NOO lyart leaves blaw ower the green, Red are the bonny woods o' Dean, An' here we're back in Embro, freen', To pass the winter. Whilk noo, wi' frosts afore, draws in, An' snaws ahint her.

I've seen's hae days to fricht us a', The Pentlands poothered weel wi' snaw, The ways half-smoored wi' liquid thaw, An' half-congealin', The snell an' scowtherin' norther blaw Frae blae Brunteelan'.

I've seen's been unco sweir to sally, And at the door-cheeks daff an' dally, Seen's daidle thus an' shilly-shally For near a minute - Sae cauld the wind blew up the valley, The deil was in it! -

Syne spread the silk an' tak the gate, In blast an' blaudin' rain, deil hae't! The hale toon glintin', stane an' slate, Wi' cauld an' weet, An' to the Court, gin we'se be late, Bicker oor feet.

And at the Court, tae, aft I saw Whaur Advocates by twa an' twa Gang gesterin' end to end the ha' In weeg an' goon, To crack o' what ye wull but Law The hale forenoon.

That muckle ha,' maist like a kirk, I've kent at braid mid-day sae mirk Ye'd seen white weegs an' faces lurk Like ghaists frae Hell, But whether Christian ghaist or Turk Deil ane could tell.

The three fires lunted in the gloom, The wind blew like the blast o' doom, The rain upo' the roof abune Played Peter Dick - Ye wad nae'd licht enough i' the room Your teeth to pick!

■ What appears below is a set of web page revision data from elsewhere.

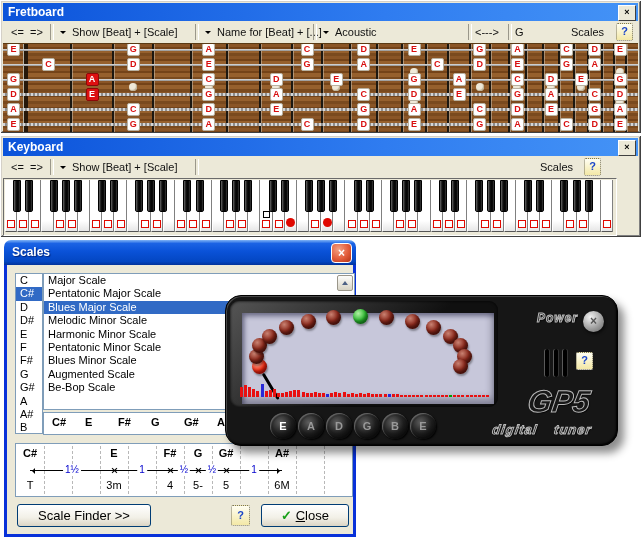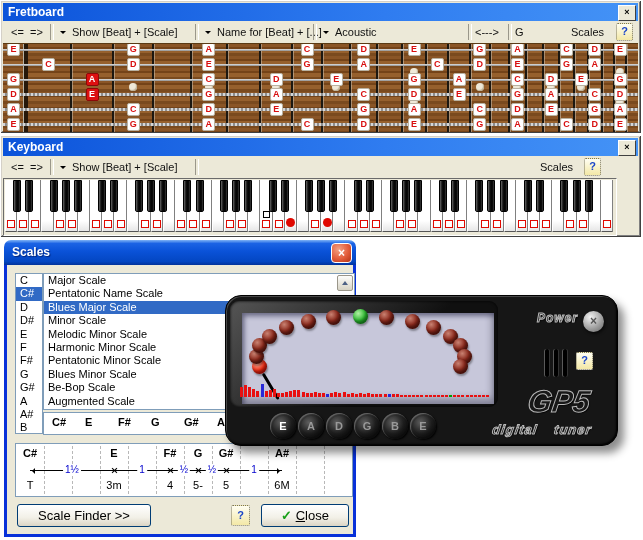--- a/index.html
+++ b/index.html
@@ -419,7 +419,7 @@
       <div class="listbox" id="scale-list" style="left:36px;top:8px;width:310px;height:135px;">
         <div class="sbtn"></div>
       <div class="lrow" style="width: 290px;">Major Scale</div>
-          <div class="lrow" style="width: 290px;">Pentatonic Name Scale</div>
+          <div class="lrow" style="width: 290px;">Pentatonic Major Scale</div>
           <div class="lrow sel" style="width: 290px;">Blues Major Scale</div>
           <div class="lrow" style="width: 290px;">Minor Scale</div>
           <div class="lrow" style="width: 290px;">Melodic Minor Scale</div>

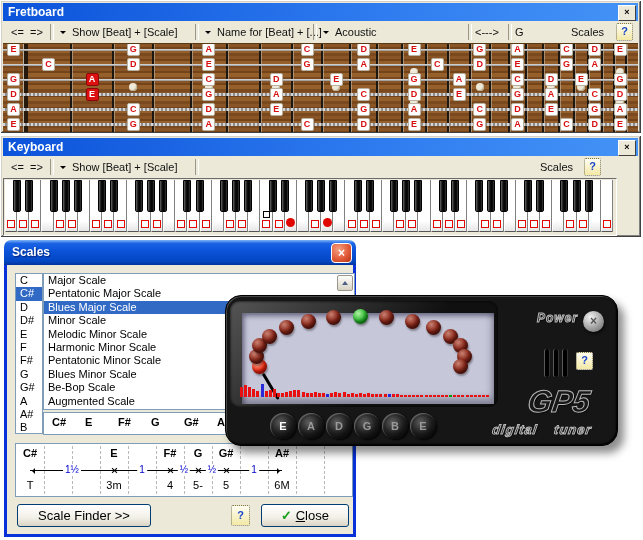--- a/index.html
+++ b/index.html
@@ -421,7 +421,6 @@
       <div class="lrow" style="width: 290px;">Major Scale</div>
           <div class="lrow" style="width: 290px;">Pentatonic Major Scale</div>
           <div class="lrow sel" style="width: 290px;">Blues Major Scale</div>
-          <div class="lrow" style="width: 290px;">Minor Scale</div>
           <div class="lrow" style="width: 290px;">Melodic Minor Scale</div>
           <div class="lrow" style="width: 290px;">Harmonic Minor Scale</div>
           <div class="lrow" style="width: 290px;">Pentatonic Minor Scale</div>

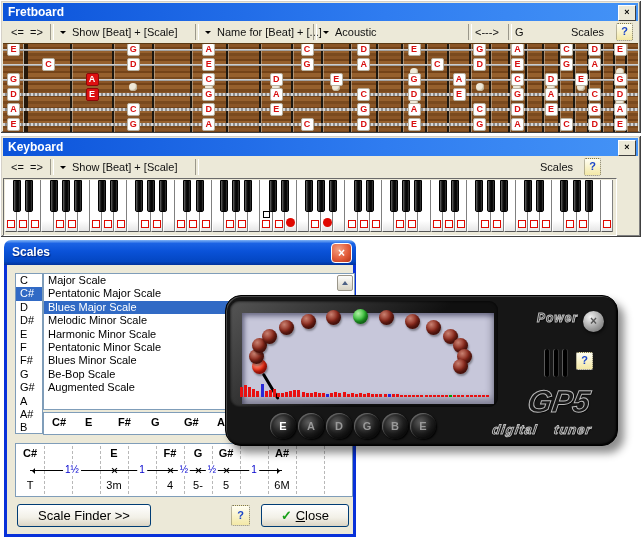--- a/index.html
+++ b/index.html
@@ -425,8 +425,8 @@
           <div class="lrow" style="width: 290px;">Harmonic Minor Scale</div>
           <div class="lrow" style="width: 290px;">Pentatonic Minor Scale</div>
           <div class="lrow" style="width: 290px;">Blues Minor Scale</div>
+          <div class="lrow" style="width: 290px;">Augmented Scale</div>
           <div class="lrow" style="width: 290px;">Be-Bop Scale</div>
-          <div class="lrow" style="width: 290px;">Augmented Scale</div>
         </div>
       <div class="listbox" id="notes-row" style="left:36px;top:147px;width:310px;height:21px;">
           <div class="notechip" style="left: 8px;">C#</div>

But, freend, ye ken how me an' you, The ling-lang lanely winter through, Keep'd a guid speerit up, an' true To lore Horatian, We aye the ither bottle drew To inclination.

Sae let us in the comin' days Stand sicker on our auncient ways - The strauchtest road in a' the maze Since Eve ate apples; An' let the winter weet our cla'es - We'll weet oor thrapples.

Letter: TO SIDNEY COLVIN

[EDINBURGH, AUTUMN 1875.]

MY DEAR COLVIN, - FOUS NE ME GOMBRENNEZ PAS. Angry with you? No. Is the thing lost? Well, so be it. There is one masterpiece fewer in the world. The world can ill spare it, but I, sir, I (and here I strike my hollow boson, so that it resounds) I am full of this sort of bauble; I am made of it; it comes to me, sir, as the desire to sneeze comes upon poor ordinary devils on cold days, when they should be getting out of bed and into their horrid cold tubs by the light of a seven o'clock candle, with the dismal seven o'clock frost-flowers all over the window.

Show Stephen what you please; if you could show him how to give me money, you would oblige, sincerely yours,

R. L. S.

I have a scroll of SPRINGTIME somewhere, but I know that it is not in very good order, and do not feel myself up to very much grind over it. I am damped about SPRINGTIME, that's the truth of it. It might have been four or five quid!

Sir, I shall shave my head, if this goes on. All men take a pleasure to gird at me. The laws of nature are in open war with me. The wheel of a dog-cart took the toes off my new boots. Gout has set in with extreme rigour, and cut me out of the cheap refreshment of beer. I leant my back against an oak, I thought it was a trusty tree, but first it bent, and syne - it lost the Spirit of Springtime, and so did Professor Sidney Colvin, Trinity College, to me. - Ever yours,

ROBERT LOUIS STEVENSON.

Along with this, I send you some P.P.P's; if you lose them, you need not seek to look upon my face again. Do, for God's sake, answer me about them also; it is a horrid thing for a fond architect to find his monuments received in silence. - Yours,

R. L. S.

Letter: TO MRS. SITWELL

[EDINBURGH, NOVEMBER 12, 1875.]

MY DEAR FRIEND, - Since I got your letter I have been able to do a little more work, and I have been much better contented with myself; but I can't get away, that is absolutely prevented by the state of my purse and my debts, which, I may say, are red like crimson.